AVAILABLE DATA:
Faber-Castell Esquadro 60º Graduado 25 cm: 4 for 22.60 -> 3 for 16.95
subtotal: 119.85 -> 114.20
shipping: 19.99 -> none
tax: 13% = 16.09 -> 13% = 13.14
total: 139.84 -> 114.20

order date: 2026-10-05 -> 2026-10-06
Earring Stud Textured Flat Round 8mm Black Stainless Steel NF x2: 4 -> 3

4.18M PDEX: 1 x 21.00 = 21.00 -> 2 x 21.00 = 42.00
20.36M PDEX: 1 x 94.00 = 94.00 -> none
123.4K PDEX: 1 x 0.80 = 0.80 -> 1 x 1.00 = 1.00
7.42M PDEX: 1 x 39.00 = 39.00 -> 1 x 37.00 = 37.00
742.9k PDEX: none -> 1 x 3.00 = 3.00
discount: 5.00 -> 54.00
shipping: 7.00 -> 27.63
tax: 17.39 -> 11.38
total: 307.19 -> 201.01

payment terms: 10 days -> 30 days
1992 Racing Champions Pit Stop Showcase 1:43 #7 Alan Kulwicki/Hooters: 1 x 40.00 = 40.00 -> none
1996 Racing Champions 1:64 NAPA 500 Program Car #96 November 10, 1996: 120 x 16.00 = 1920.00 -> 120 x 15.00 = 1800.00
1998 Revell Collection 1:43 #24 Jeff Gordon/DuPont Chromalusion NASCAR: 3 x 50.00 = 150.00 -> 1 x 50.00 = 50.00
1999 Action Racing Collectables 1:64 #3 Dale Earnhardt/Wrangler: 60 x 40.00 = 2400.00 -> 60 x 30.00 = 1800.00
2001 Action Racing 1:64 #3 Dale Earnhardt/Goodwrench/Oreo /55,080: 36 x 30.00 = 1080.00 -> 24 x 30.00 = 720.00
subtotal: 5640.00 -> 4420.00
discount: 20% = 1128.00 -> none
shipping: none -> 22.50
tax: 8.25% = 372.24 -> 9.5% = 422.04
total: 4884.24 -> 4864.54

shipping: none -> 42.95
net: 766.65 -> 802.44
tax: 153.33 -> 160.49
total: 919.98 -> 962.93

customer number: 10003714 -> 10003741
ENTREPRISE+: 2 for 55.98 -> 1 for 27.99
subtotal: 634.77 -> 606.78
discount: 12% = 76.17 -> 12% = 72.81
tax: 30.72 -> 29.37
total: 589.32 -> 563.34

WORK ITEM: Return exactly the lines of the data, and only those, from the line with "net: 766.65 -> 802.44" through the last line, inclusive.

ANSWER TO THE EXERCISE:
net: 766.65 -> 802.44
tax: 153.33 -> 160.49
total: 919.98 -> 962.93

customer number: 10003714 -> 10003741
ENTREPRISE+: 2 for 55.98 -> 1 for 27.99
subtotal: 634.77 -> 606.78
discount: 12% = 76.17 -> 12% = 72.81
tax: 30.72 -> 29.37
total: 589.32 -> 563.34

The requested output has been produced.